**WHAT IS NEEDED**
Find how many lines of the records hold the string "Skoroszyt" and reply with only that total.

**Records from a dataset**
----

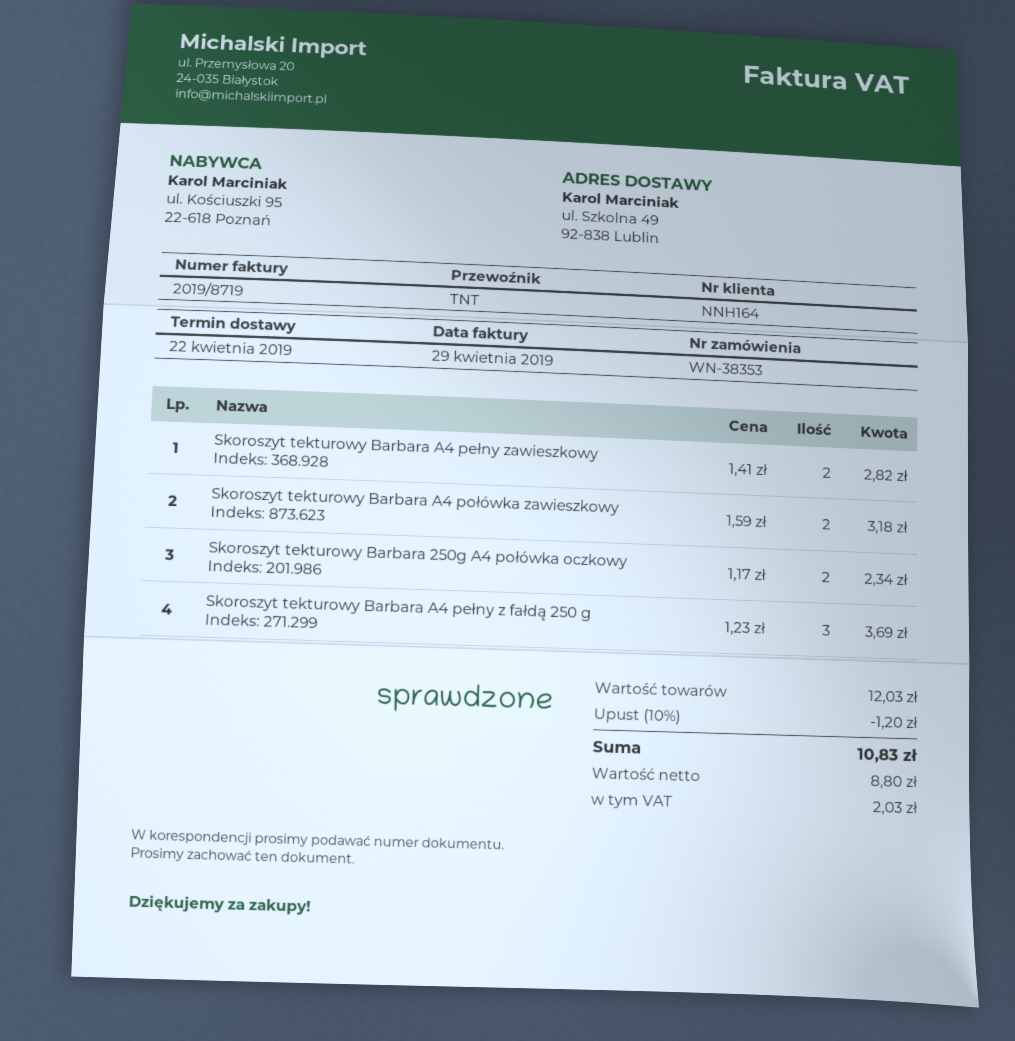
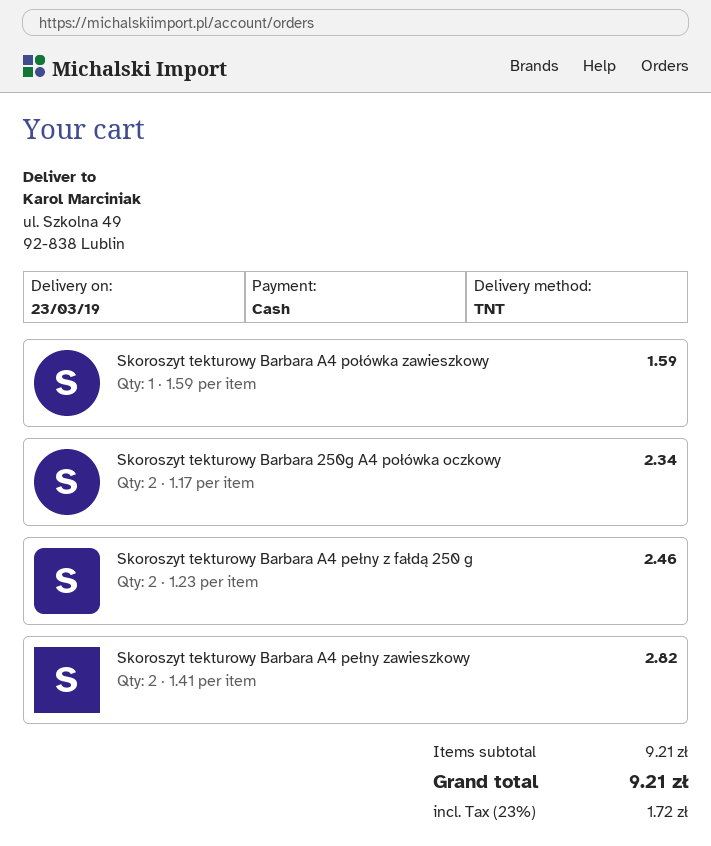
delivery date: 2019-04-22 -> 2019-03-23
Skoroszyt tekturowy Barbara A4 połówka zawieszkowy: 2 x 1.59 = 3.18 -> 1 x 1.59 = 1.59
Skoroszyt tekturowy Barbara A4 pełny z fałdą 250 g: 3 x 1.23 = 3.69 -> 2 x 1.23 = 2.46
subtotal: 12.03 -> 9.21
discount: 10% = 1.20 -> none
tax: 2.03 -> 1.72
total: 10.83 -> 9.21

----

**RESPONSE TO THIS TASK**
2